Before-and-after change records
====================

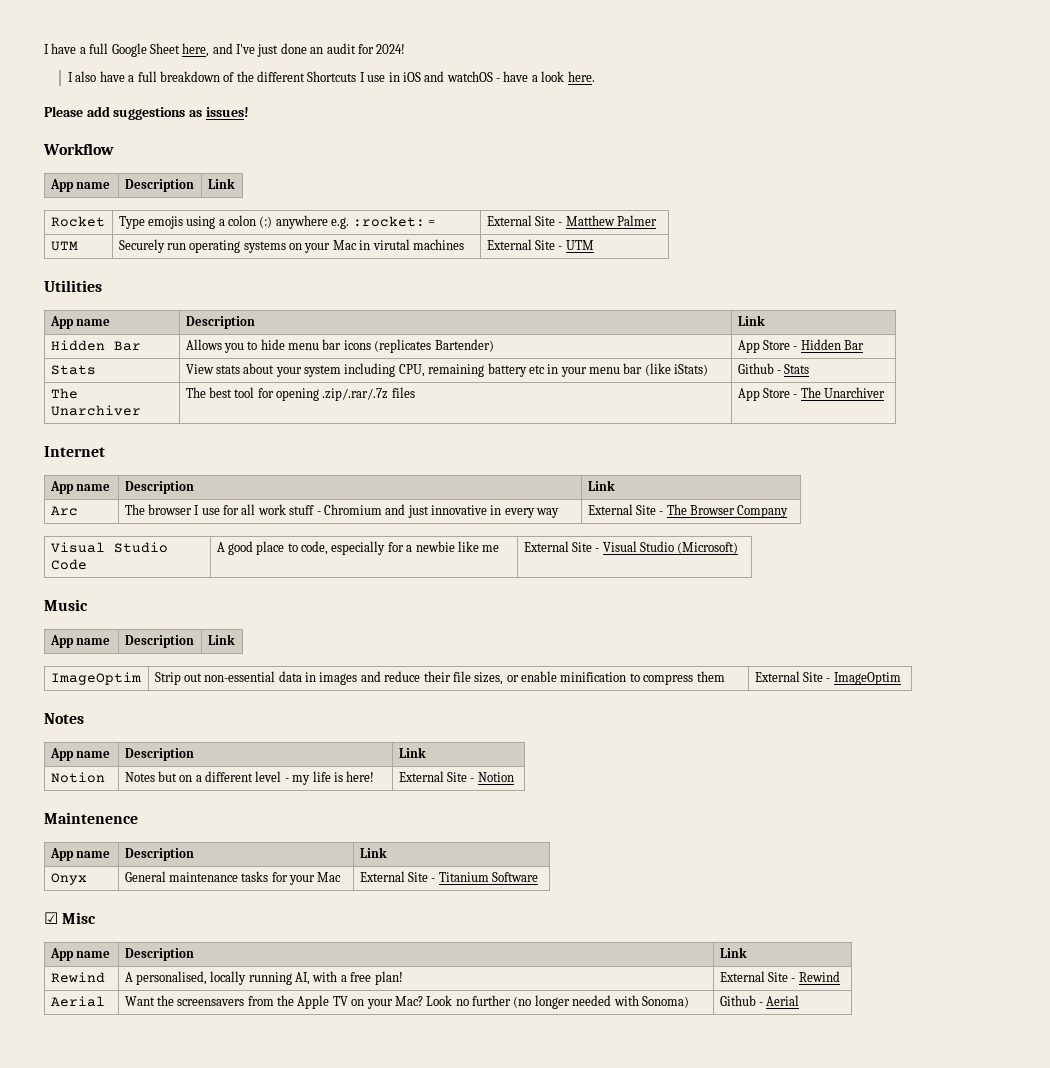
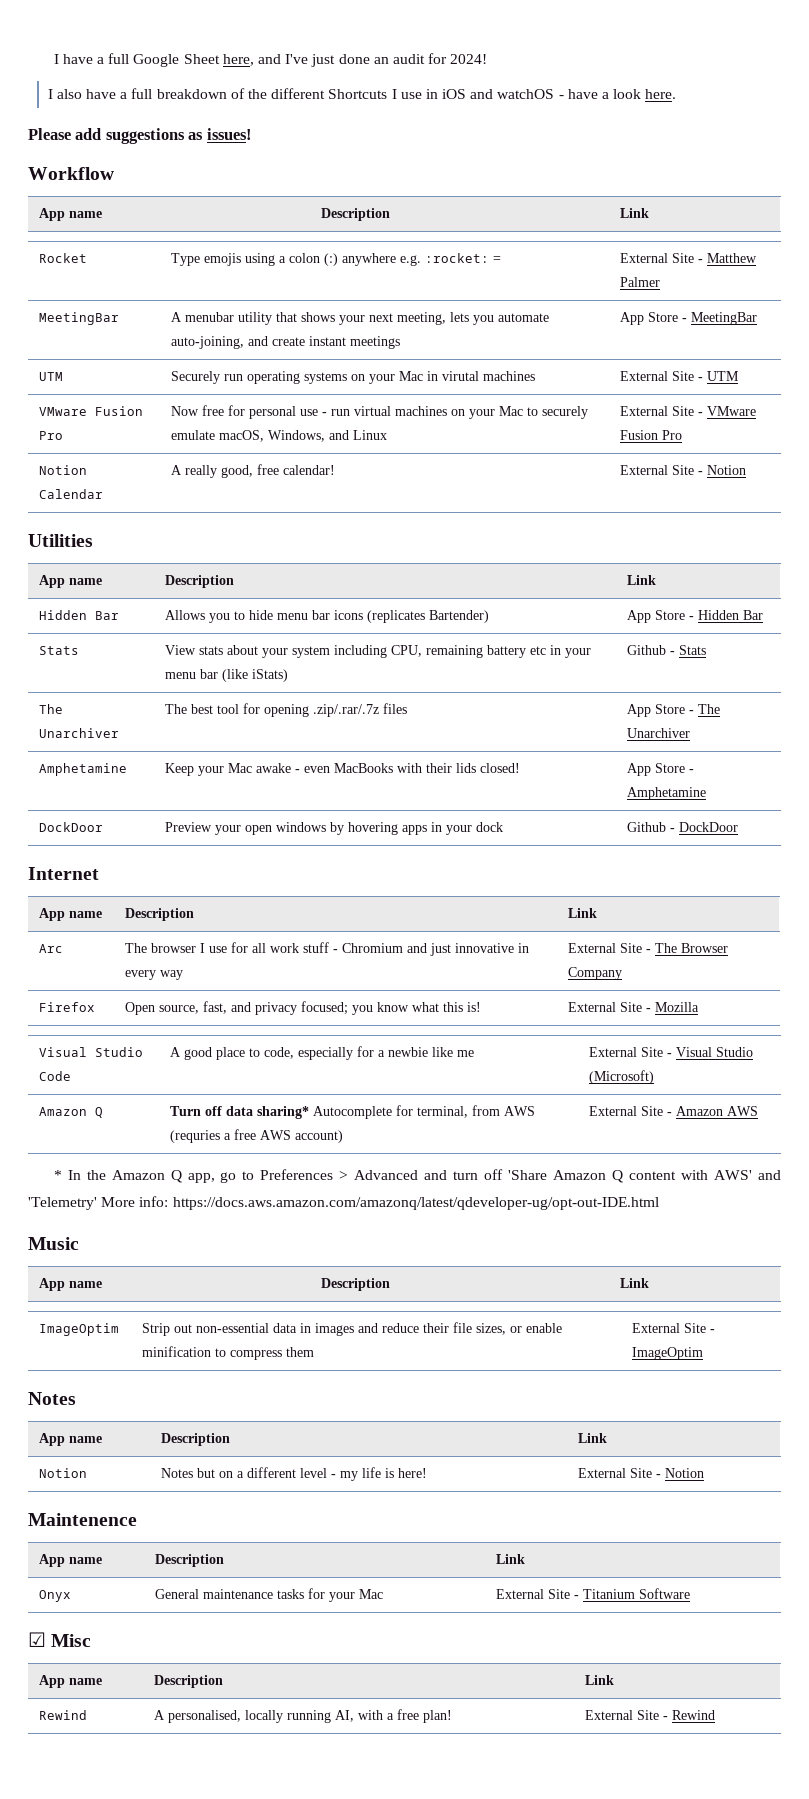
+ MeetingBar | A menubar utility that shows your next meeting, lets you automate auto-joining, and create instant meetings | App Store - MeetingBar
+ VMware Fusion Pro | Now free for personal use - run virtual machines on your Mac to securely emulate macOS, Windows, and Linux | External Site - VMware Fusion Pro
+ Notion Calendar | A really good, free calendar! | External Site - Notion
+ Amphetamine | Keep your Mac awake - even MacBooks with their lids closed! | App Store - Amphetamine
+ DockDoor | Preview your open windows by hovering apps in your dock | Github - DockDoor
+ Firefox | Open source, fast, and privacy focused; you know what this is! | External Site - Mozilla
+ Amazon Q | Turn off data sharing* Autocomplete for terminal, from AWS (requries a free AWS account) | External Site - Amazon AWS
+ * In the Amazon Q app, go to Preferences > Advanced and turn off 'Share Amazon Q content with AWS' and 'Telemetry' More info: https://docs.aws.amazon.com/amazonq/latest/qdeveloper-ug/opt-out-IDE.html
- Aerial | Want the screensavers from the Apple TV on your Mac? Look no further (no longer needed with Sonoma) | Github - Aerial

====================

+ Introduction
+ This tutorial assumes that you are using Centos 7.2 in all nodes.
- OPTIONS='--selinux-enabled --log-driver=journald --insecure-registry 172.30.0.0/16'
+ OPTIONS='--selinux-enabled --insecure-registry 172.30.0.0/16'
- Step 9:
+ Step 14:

====================

» Exercise directions: Above are the records; print exactly the lines from the line with "Site - Notion" to the line with "- Aerial | Want", including both, and nothing else.

» Task answer:
+ Notion Calendar | A really good, free calendar! | External Site - Notion
+ Amphetamine | Keep your Mac awake - even MacBooks with their lids closed! | App Store - Amphetamine
+ DockDoor | Preview your open windows by hovering apps in your dock | Github - DockDoor
+ Firefox | Open source, fast, and privacy focused; you know what this is! | External Site - Mozilla
+ Amazon Q | Turn off data sharing* Autocomplete for terminal, from AWS (requries a free AWS account) | External Site - Amazon AWS
+ * In the Amazon Q app, go to Preferences > Advanced and turn off 'Share Amazon Q content with AWS' and 'Telemetry' More info: https://docs.aws.amazon.com/amazonq/latest/qdeveloper-ug/opt-out-IDE.html
- Aerial | Want the screensavers from the Apple TV on your Mac? Look no further (no longer needed with Sonoma) | Github - Aerial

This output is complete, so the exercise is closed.